PROBLEM DETAILS:
With pictures excluded, copy word for word the lines in the data below from the line containing "position:relative;" through the line containing "Vásárhelyi út 30.</span>".
- - -
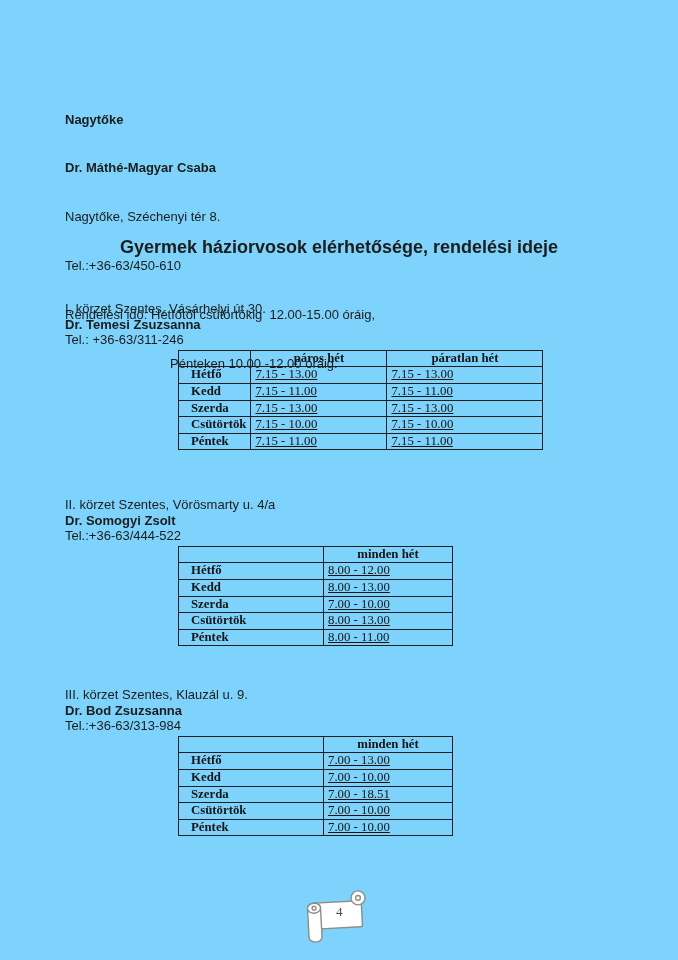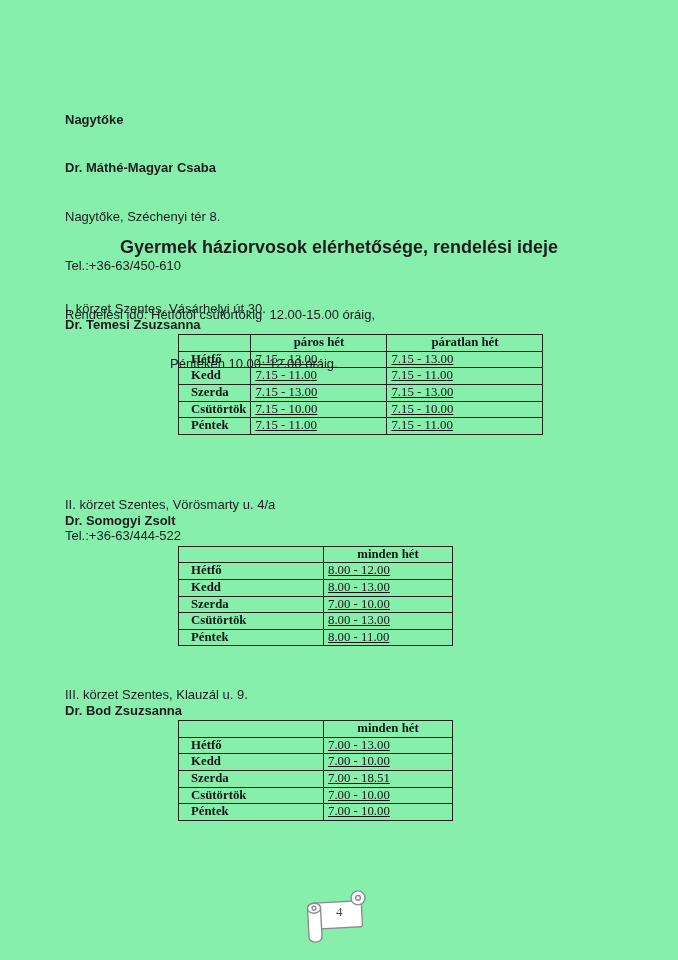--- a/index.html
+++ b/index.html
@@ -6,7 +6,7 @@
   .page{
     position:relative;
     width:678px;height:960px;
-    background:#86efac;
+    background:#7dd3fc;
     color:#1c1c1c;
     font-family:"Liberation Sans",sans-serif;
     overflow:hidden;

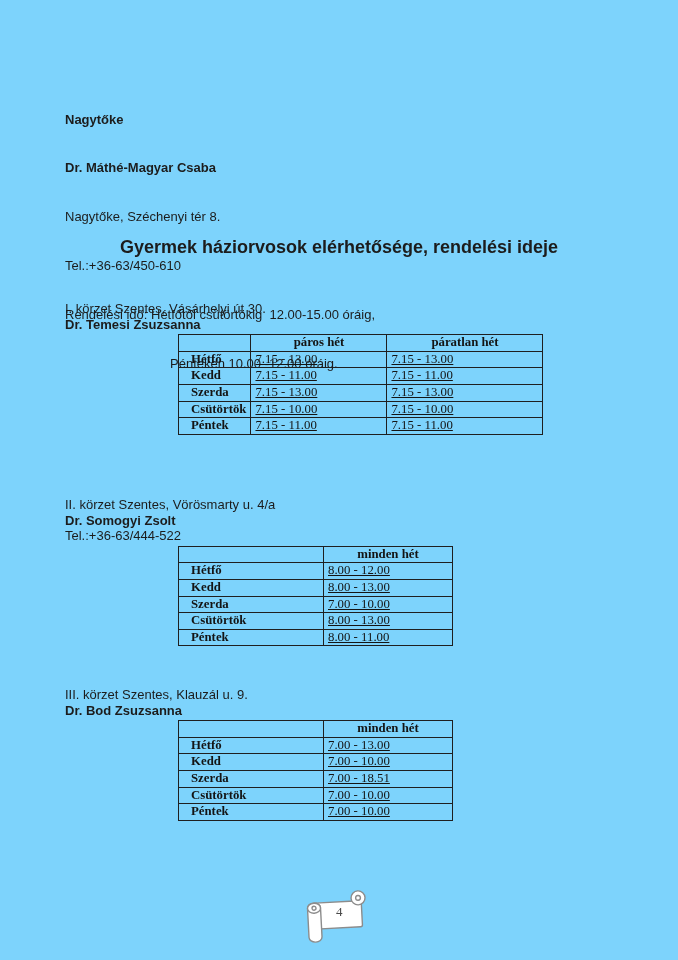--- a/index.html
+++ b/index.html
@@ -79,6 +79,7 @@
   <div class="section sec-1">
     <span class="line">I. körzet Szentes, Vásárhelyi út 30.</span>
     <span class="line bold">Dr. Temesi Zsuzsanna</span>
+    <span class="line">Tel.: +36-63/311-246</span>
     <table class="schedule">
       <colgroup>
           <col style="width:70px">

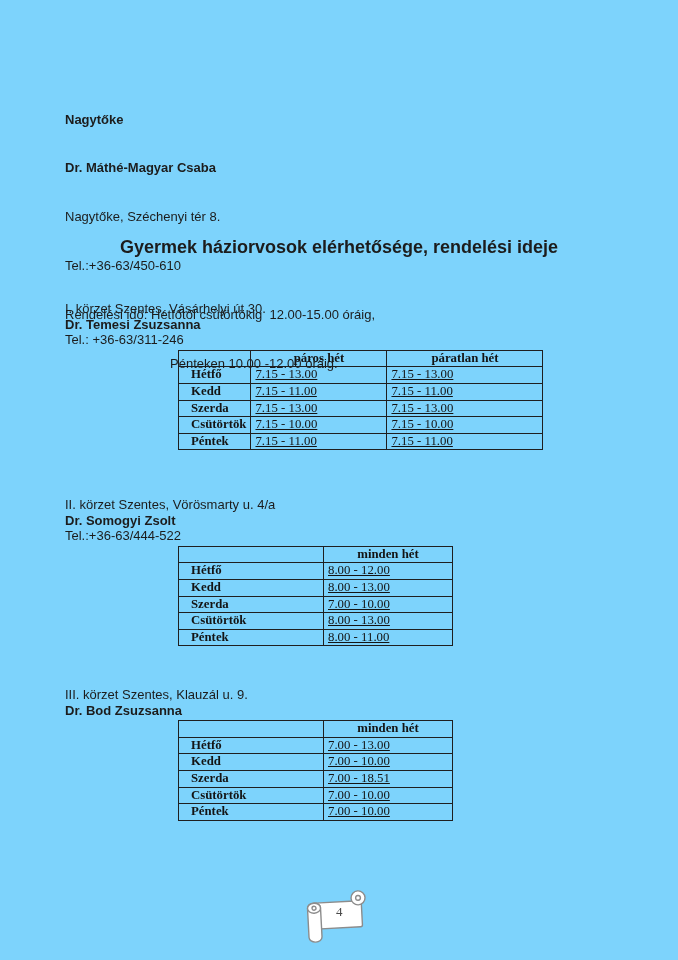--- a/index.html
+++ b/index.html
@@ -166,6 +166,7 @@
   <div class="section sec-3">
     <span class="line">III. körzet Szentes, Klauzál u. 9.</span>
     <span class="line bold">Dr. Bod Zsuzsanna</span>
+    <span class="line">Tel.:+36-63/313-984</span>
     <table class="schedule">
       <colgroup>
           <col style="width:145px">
- - -
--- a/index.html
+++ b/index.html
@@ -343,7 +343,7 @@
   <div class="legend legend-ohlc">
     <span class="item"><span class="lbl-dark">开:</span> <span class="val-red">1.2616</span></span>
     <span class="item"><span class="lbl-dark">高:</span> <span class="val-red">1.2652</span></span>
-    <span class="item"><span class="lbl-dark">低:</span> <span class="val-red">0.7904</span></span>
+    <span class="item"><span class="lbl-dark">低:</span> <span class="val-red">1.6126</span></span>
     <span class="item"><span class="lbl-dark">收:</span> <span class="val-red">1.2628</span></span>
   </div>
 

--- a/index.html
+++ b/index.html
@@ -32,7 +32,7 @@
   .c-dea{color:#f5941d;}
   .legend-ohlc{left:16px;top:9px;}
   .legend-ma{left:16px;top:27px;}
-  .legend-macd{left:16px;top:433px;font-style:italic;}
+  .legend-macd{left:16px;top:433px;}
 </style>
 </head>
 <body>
- - -
EXERCISE SOLUTION:
     position:relative;
     width:678px;height:960px;
-    background:#86efac;
+    background:#7dd3fc;
     color:#1c1c1c;
     font-family:"Liberation Sans",sans-serif;
     overflow:hidden;

--- a/index.html
+++ b/index.html
@@ -79,6 +79,7 @@
   <div class="section sec-1">
     <span class="line">I. körzet Szentes, Vásárhelyi út 30.</span>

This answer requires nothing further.